--- Information given Enclosed Below ---
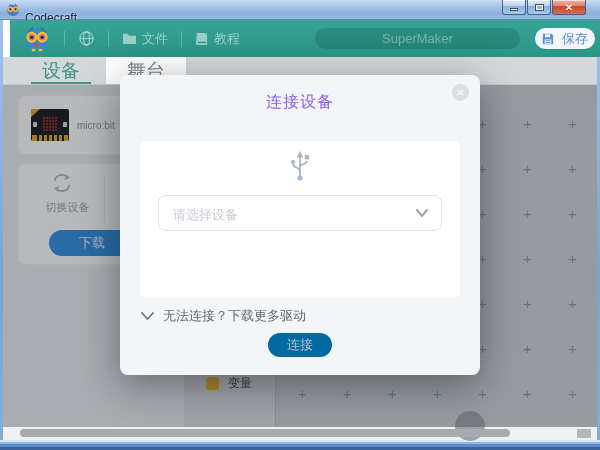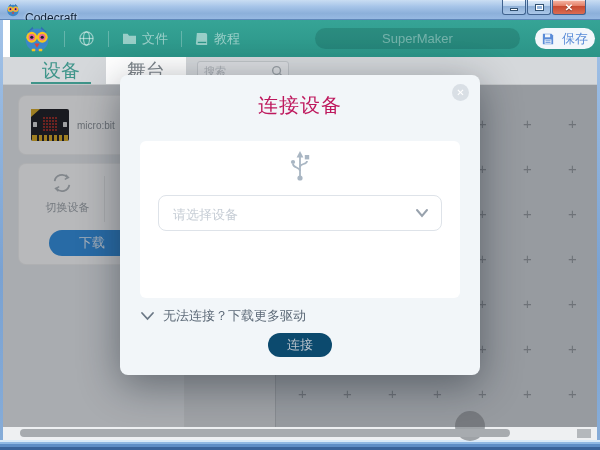--- a/index.html
+++ b/index.html
@@ -98,36 +98,36 @@
     background:#9fa3a7; z-index:1; }
   .hcorner { position:absolute; left:574px; top:2px; width:14px; height:9px; background:#b4b8bc; }
 
   .overlay { position:absolute; left:3px; top:85px; width:594px; height:342px;
     background:rgba(33,38,45,.32); z-index:5; }
 
   
   .modal { position:absolute; left:120px; top:75px; width:360px; height:300px; z-index:10;
     background:#f2f6f9; border-radius:8px; box-shadow:0 10px 40px rgba(15,25,35,.45); }
   .modal-title { position:absolute; top:17px; left:0; width:100%; text-align:center;
-    font-size:20px; color:#be185d; letter-spacing:1px; }
+    font-size:16px; color:#8b5cf6; letter-spacing:1px; }
   .modal-close { position:absolute; right:11px; top:9px; width:17px; height:17px; border-radius:50%;
     background:#d9dfe5; color:#fff; font-size:10px; display:flex; align-items:center;
     justify-content:center; cursor:pointer; }
   .modal-card { position:absolute; left:20px; top:66px; width:320px; height:157px;
     background:#fff; border-radius:6px; }
   .usb-icon { position:absolute; left:0; top:9px; width:100%; display:flex; justify-content:center; }
   .select { position:absolute; left:18px; top:54px; width:284px; height:36px;
     border:1px solid #dee3e9; border-radius:8px; background:#fff; cursor:pointer; }
   .select-placeholder { position:absolute; left:14px; top:10px; font-size:13px; color:#c6cdd5; }
   .select-chevron { position:absolute; right:12px; top:12px; }
   .driver-row { position:absolute; left:20px; top:232px; display:flex; align-items:center;
     gap:8px; cursor:pointer; }
   .driver-text { font-size:13px; color:#5d6a78; }
   .connect-btn { position:absolute; left:148px; top:258px; width:64px; height:24px; border-radius:12px;
-    background:#0c4a6e; color:#b8c1ca; font-size:13px; display:flex; align-items:center;
+    background:#0369a1; color:#b8c1ca; font-size:13px; display:flex; align-items:center;
     justify-content:center; cursor:default; }
 </style>
 </head>
 <body>
 
 <div class="stage">
 
   <div class="titlebar">
     <svg class="favicon" viewBox="0 0 32 32">
       <path d="M5,8 L11,2 L13,9 Z" fill="#2f6fb0"></path>
@@ -210,27 +210,20 @@
       <span>保存</span>
     </div>
   </div>
 
   <div class="tabrow">
     <div class="tab device">
       <span>设备</span>
     </div>
     <div class="tab stage">
       <span>舞台</span>
-    </div>
-    <div class="searchbox">
-      <input placeholder="搜索" style="">
-      <svg class="search-icon" width="13" height="13" viewBox="0 0 14 14" fill="none" stroke="#9aa0a5" stroke-width="1.5">
-        <circle cx="6" cy="6" r="4.2"></circle>
-          <line x1="9.2" y1="9.2" x2="12.5" y2="12.5"></line>
-      </svg>
     </div>
   </div>
 
   <div class="content">
     <div class="device-panel">
       <div class="card card1">
         <svg class="microbit" width="38" height="32" viewBox="0 0 38 32">
           <rect x="0" y="0" width="38" height="32" rx="2" fill="#15161b"></rect>
           <path d="M0,0 L9,0 L0,8 Z" fill="#d9a91e"></path>
           <rect x="2" y="13" width="4" height="5" rx="0.5" fill="#dcdcdc"></rect>
@@ -285,20 +278,24 @@
           <div class="switch-label">切换设备</div>
         </div>
         <div class="card2-divider"></div>
         <div class="download-btn">
           <span>下载</span>
         </div>
       </div>
     </div>
 
     <div class="palette-col">
+      <div class="palette-item v">
+        <div class="swatch variables"></div>
+        <span class="plabel">变量</span>
+      </div>
     </div>
 
     <div class="workspace">
         <span class="plus" style="left: 22px; top: 30px;">+</span>
         <span class="plus" style="left: 67px; top: 30px;">+</span>
         <span class="plus" style="left: 112px; top: 30px;">+</span>
         <span class="plus" style="left: 157px; top: 30px;">+</span>
         <span class="plus" style="left: 202px; top: 30px;">+</span>
         <span class="plus" style="left: 247px; top: 30px;">+</span>
         <span class="plus" style="left: 292px; top: 30px;">+</span>

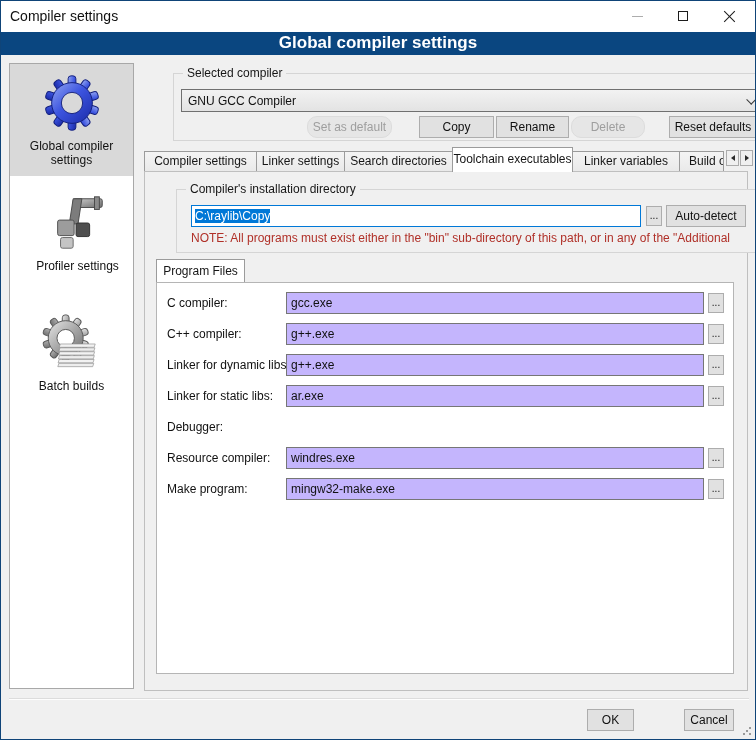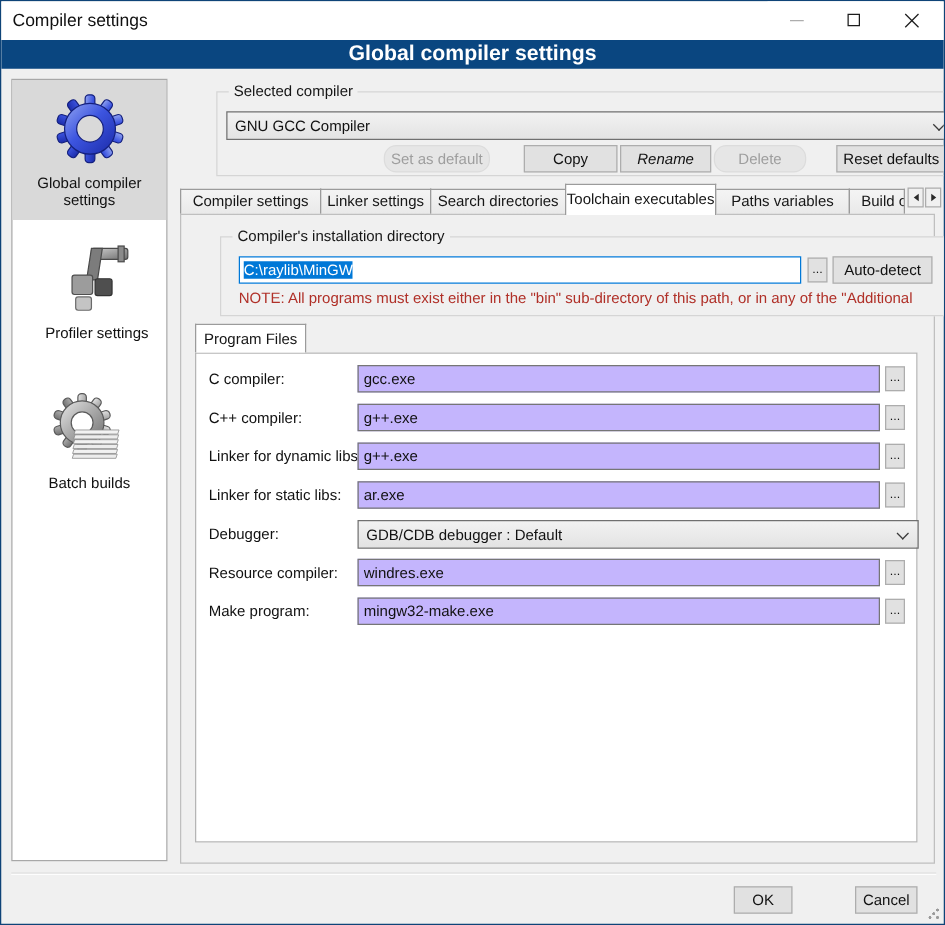--- a/index.html
+++ b/index.html
@@ -33,21 +33,21 @@
   .gb-label { position:absolute; top:-8px; left:9px; background:#F0F0F0; padding:0 4px; font-size:12px; color:#161616; }
   .gb-compiler { left:150px; top:72px; width:598px; height:68px; }
   .combo { position:absolute; height:23px; background:linear-gradient(#F2F2F2,#E3E3E3); border:1px solid #707070; font-size:12px; color:#111; display:flex; align-items:center; padding:0 24px 0 6px; cursor:default; }
   .combo .chev { position:absolute; right:9px; top:7px; width:7px; height:7px; border-right:1px solid #3a3a3a; border-bottom:1px solid #3a3a3a; transform:rotate(45deg) translateY(-1px); }
   .combo-main { left:7px; top:15px; width:583px; }
   .btn { font-family:"Liberation Sans",sans-serif; font-size:12px; color:#111; background:#E1E1E1; border:1px solid #ADADAD; cursor:default; }
   .btn.disabled { color:#9E9E9E; background:#E6E6E6; border-color:#DCDCDC;border-radius:10px; }
   .gb-compiler .btn { position:absolute; top:42px; height:22px; }
   .b-setdef { left:133px; width:85px; }
   .b-copy   { left:245px; width:75px; }
-  .b-rename { left:322px; width:73px;font-style:italic; }
+  .b-rename { left:322px; width:73px; }
   .b-delete { left:397px; width:74px; }
   .b-reset  { left:495px; width:88px; }
   
   .tab { position:absolute; top:150px; height:21px; background:linear-gradient(#F4F4F4,#E9E9E9); border:1px solid #9B9B9B; border-bottom:0; font-size:12px; color:#161616; line-height:19px; text-align:center; white-space:nowrap; overflow:hidden; cursor:default; }
   .tab.active { top:146px; height:25px; background:#fff; line-height:23px; z-index:3; }
   .t0 { left:143px; width:113px; } .t1 { left:255px; width:89px; } .t2 { left:343px; width:109px; }
   .t3 { left:451px; width:121px; } .t4 { left:571px; width:108px; } .t5 { left:678px; width:45px; text-align:left; padding-left:9px; }
   .tab-arrow { position:absolute; top:149px; width:13px; height:16px; background:#F0F0F0; border:1px solid #ACACAC; display:flex; align-items:center; justify-content:center; cursor:default; }
   .ta-left { left:725px; } .ta-right { left:739px; }
   .tri-l { width:0; height:0; border-top:3px solid transparent; border-bottom:3px solid transparent; border-right:4px solid #2a2a2a; }
@@ -185,34 +185,34 @@
     <button class="btn b-copy">Copy</button>
     <button class="btn b-rename">Rename</button>
     <button class="btn b-delete disabled">Delete</button>
     <button class="btn b-reset">Reset defaults</button>
   </div>
 
   <div class="tab t0">Compiler settings</div>
   <div class="tab t1">Linker settings</div>
   <div class="tab t2">Search directories</div>
   <div class="tab t3 active">Toolchain executables</div>
-  <div class="tab t4">Paths variables</div>
+  <div class="tab t4">Linker variables</div>
   <div class="tab t5">Build options</div>
   <button class="tab-arrow ta-left">
       <span class="tri-l"></span>
     </button>
   <button class="tab-arrow ta-right">
       <span class="tri-r"></span>
     </button>
 
   <div class="tabpage"></div>
 
   <div class="groupbox gb-install" style="background:#F0F0F0; z-index:2;">
     <span class="gb-label">Compiler's installation directory</span>
-    <div class="fake-input"><span class="sel">C:\raylib\MinGW</span></div>
+    <div class="fake-input"><span class="sel">C:\raylib\Copy</span></div>
     <button class="btn mini-btn ib-browse">...</button>
     <button class="btn ib-auto">Auto-detect</button>
     <div class="note">NOTE: All programs must exist either in the "bin" sub-directory of this path, or in any of the "Additional</div>
   </div>
 
   <div class="subtab st0">Program Files</div>
   <div class="subtab st1">Additional Paths</div>
 
   <div class="white-page">
     <div class="frow r0">
@@ -230,24 +230,20 @@
       <input type="text" value="g++.exe" style="">
       <button class="btn mini-btn browse">...</button>
     </div>
     <div class="frow r3">
       <span class="flabel">Linker for static libs:</span>
       <input type="text" value="ar.exe" style="">
       <button class="btn mini-btn browse">...</button>
     </div>
     <div class="frow r4">
       <span class="flabel">Debugger:</span>
-      <div class="combo">
-        <span>GDB/CDB debugger : Default</span>
-        <span class="chev"></span>
-      </div>
     </div>
     <div class="frow r5">
       <span class="flabel">Resource compiler:</span>
       <input type="text" value="windres.exe" style="">
       <button class="btn mini-btn browse">...</button>
     </div>
     <div class="frow r6">
       <span class="flabel">Make program:</span>
       <input type="text" value="mingw32-make.exe" style="">
       <button class="btn mini-btn browse">...</button>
--- End of Enclosed Information given ---
Starting with the line that has "-285,20 +278,24 @@" and ending with the line that has "left:7px; top:15px; width:583px;", repeat the lines above exactly, omitting every picture.

@@ -285,20 +278,24 @@
           <div class="switch-label">切换设备</div>
         </div>
         <div class="card2-divider"></div>
         <div class="download-btn">
           <span>下载</span>
         </div>
       </div>
     </div>
 
     <div class="palette-col">
+      <div class="palette-item v">
+        <div class="swatch variables"></div>
+        <span class="plabel">变量</span>
+      </div>
     </div>
 
     <div class="workspace">
         <span class="plus" style="left: 22px; top: 30px;">+</span>
         <span class="plus" style="left: 67px; top: 30px;">+</span>
         <span class="plus" style="left: 112px; top: 30px;">+</span>
         <span class="plus" style="left: 157px; top: 30px;">+</span>
         <span class="plus" style="left: 202px; top: 30px;">+</span>
         <span class="plus" style="left: 247px; top: 30px;">+</span>
         <span class="plus" style="left: 292px; top: 30px;">+</span>

--- a/index.html
+++ b/index.html
@@ -33,21 +33,21 @@
   .gb-label { position:absolute; top:-8px; left:9px; background:#F0F0F0; padding:0 4px; font-size:12px; color:#161616; }
   .gb-compiler { left:150px; top:72px; width:598px; height:68px; }
   .combo { position:absolute; height:23px; background:linear-gradient(#F2F2F2,#E3E3E3); border:1px solid #707070; font-size:12px; color:#111; display:flex; align-items:center; padding:0 24px 0 6px; cursor:default; }
   .combo .chev { position:absolute; right:9px; top:7px; width:7px; height:7px; border-right:1px solid #3a3a3a; border-bottom:1px solid #3a3a3a; transform:rotate(45deg) translateY(-1px); }
   .combo-main { left:7px; top:15px; width:583px; }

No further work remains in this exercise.